### Assignment
Start at the line with "text: Bright ->" and print every line through the end of the material below. Keep it exact and free of pictures.

### Input material
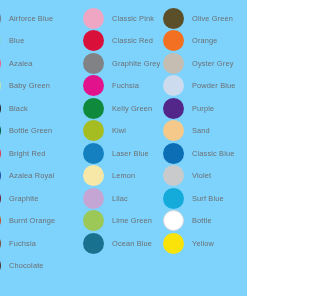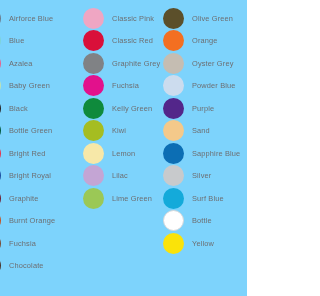"Laser Blue" div.swatch-row { html: none -> <div> <div></div> <span>Laser Blue</span> </div> }
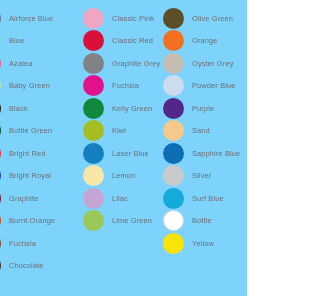"Sapphire Blue" span.swatch-label { text: Sapphire -> Classic }
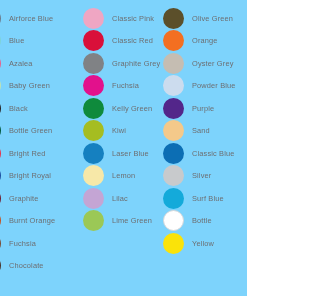"Bright Royal" span.swatch-label { text: Bright -> Azalea }
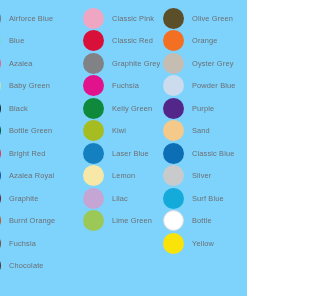"Silver" span.swatch-label { text: Silver -> Violet }
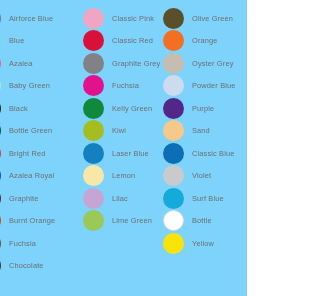"Ocean Blue" div.swatch-row { html: none -> <div> <div></div> <span>Ocean Blue</span> </div> }
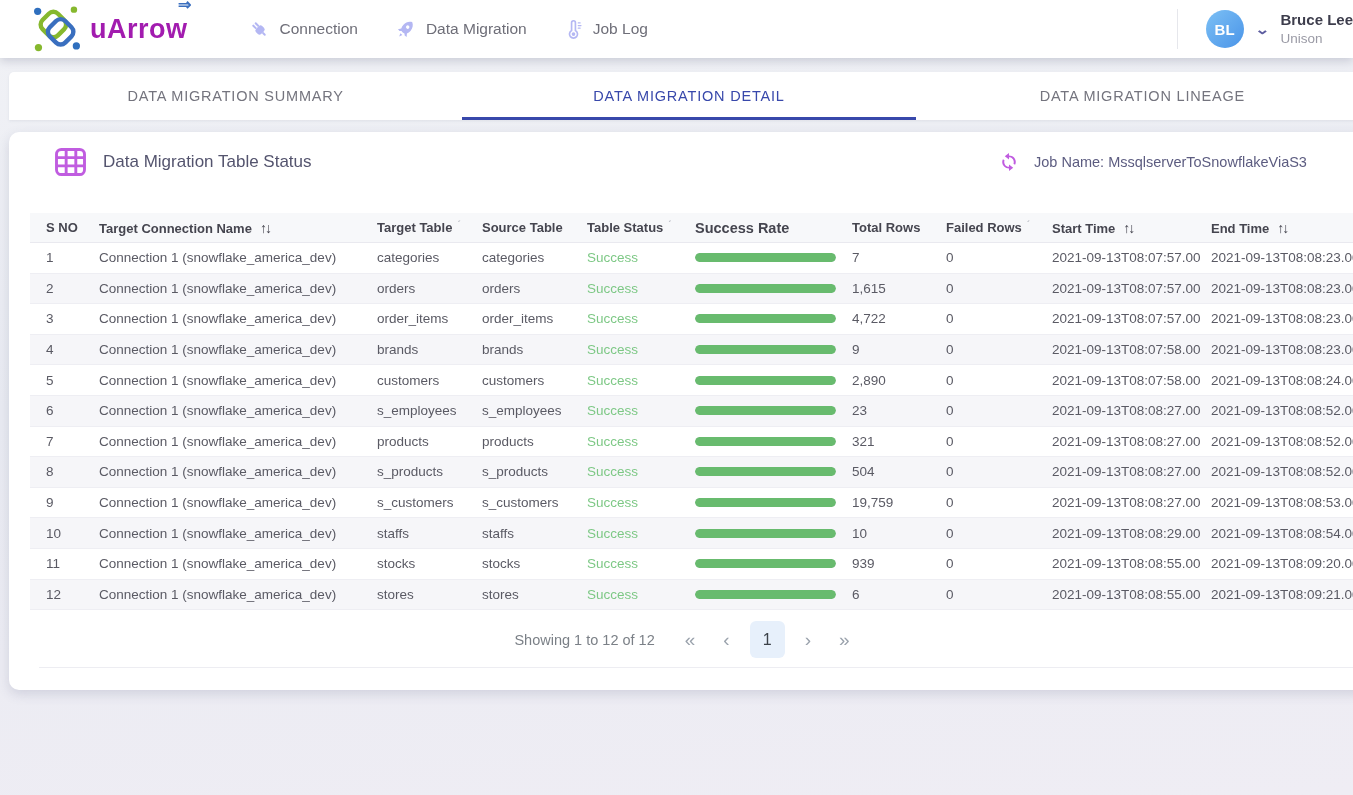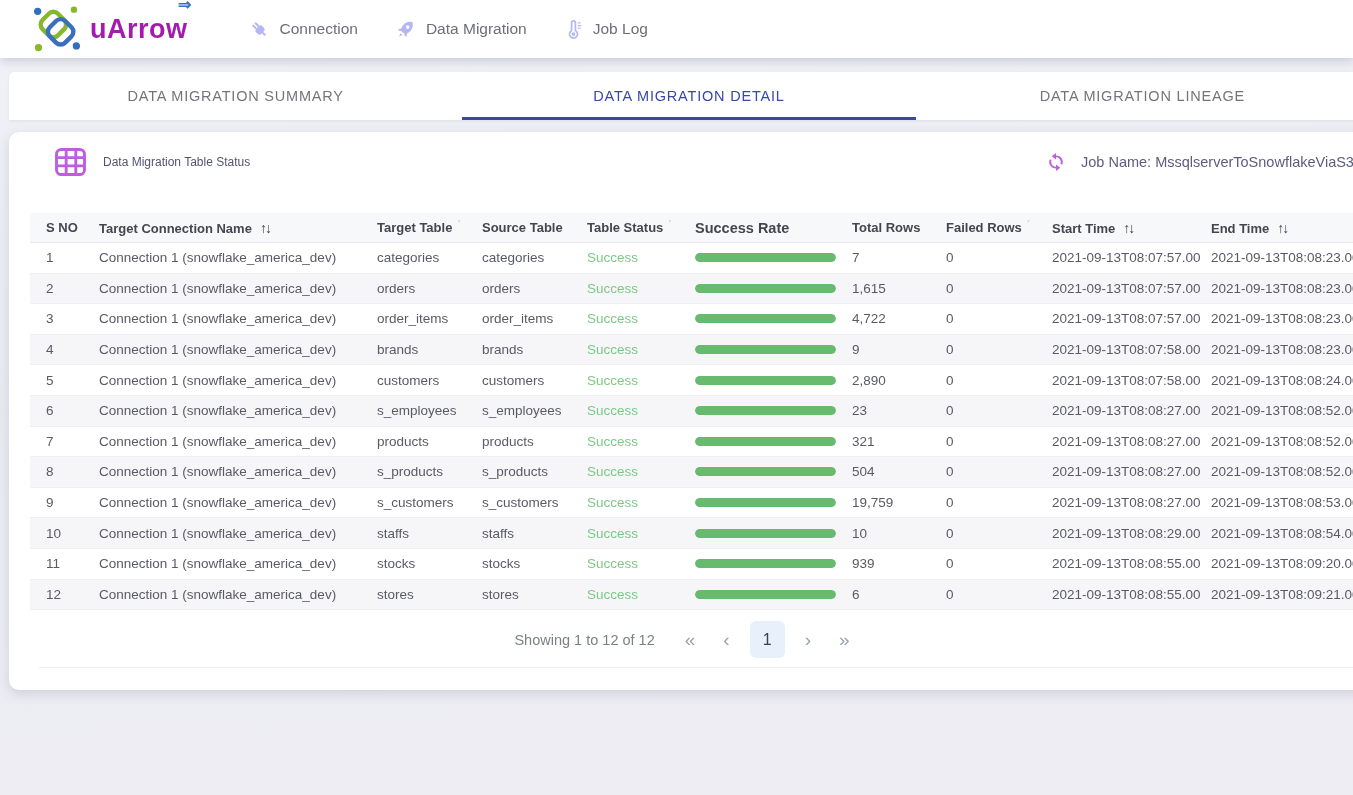"BL" div.nav-user { html: none -> <div> <div>BL</div> <div>⌄</div> <div> <div>Bruce Lee</div> <div>Unison</div> </div> </div> }
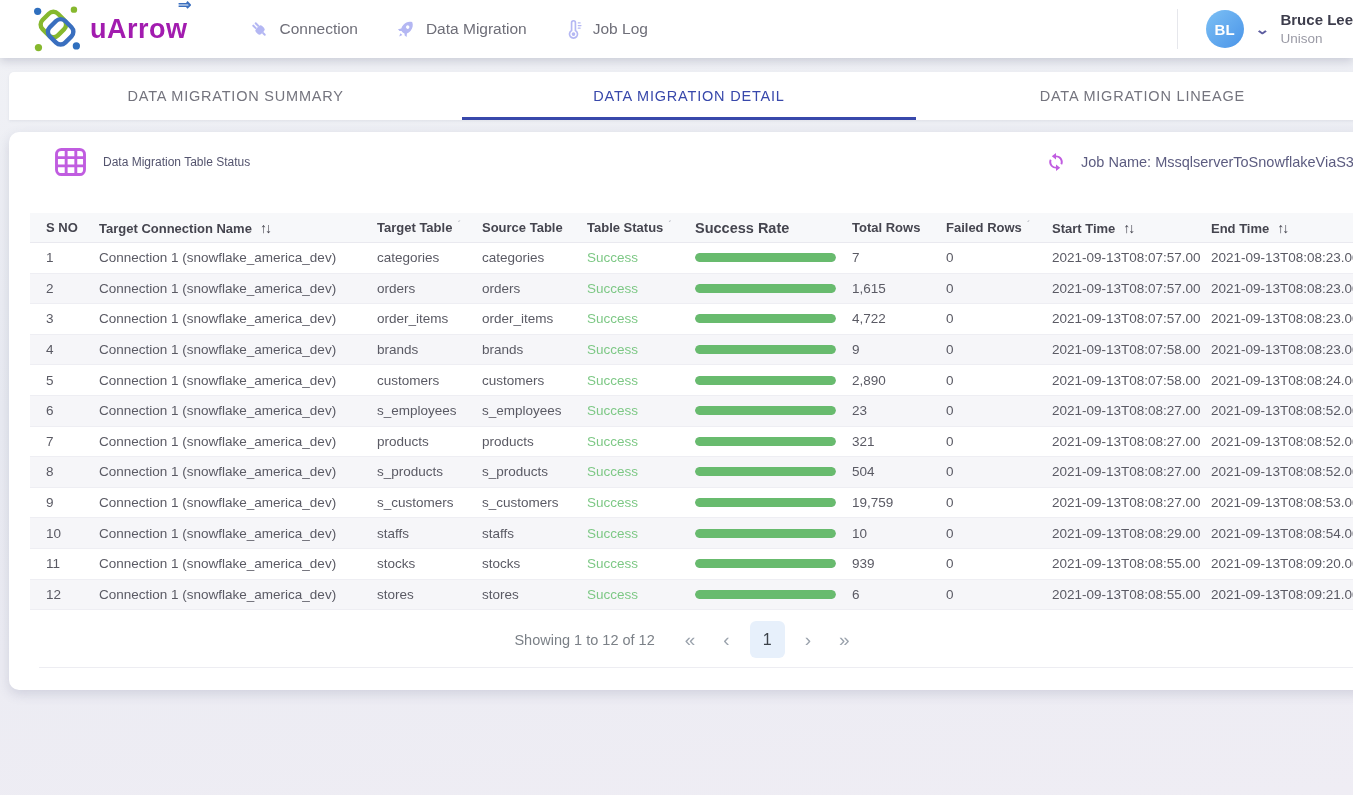"Data Migration Table Status" .card-title { font-size: 12px -> 17px }
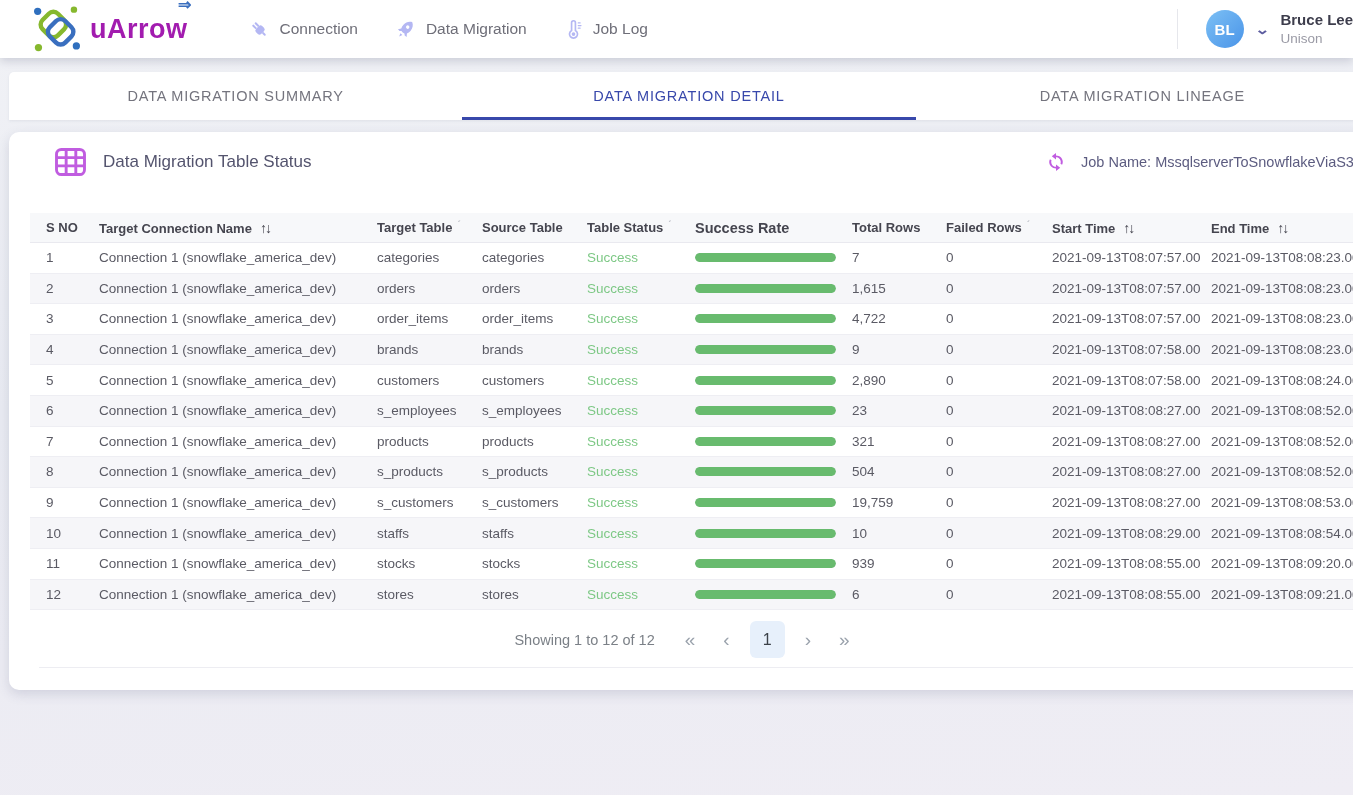"Job Name: MssqlserverToSnowflakeViaS3" .job-group { left: 1036px -> 989px }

### Result of the task
"Bright Royal" span.swatch-label { text: Bright -> Azalea }
"Silver" span.swatch-label { text: Silver -> Violet }
"Ocean Blue" div.swatch-row { html: none -> <div> <div></div> <span>Ocean Blue</span> </div> }
"BL" div.nav-user { html: none -> <div> <div>BL</div> <div>⌄</div> <div> <div>Bruce Lee</div> <div>Unison</div> </div> </div> }
"Data Migration Table Status" .card-title { font-size: 12px -> 17px }
"Job Name: MssqlserverToSnowflakeViaS3" .job-group { left: 1036px -> 989px }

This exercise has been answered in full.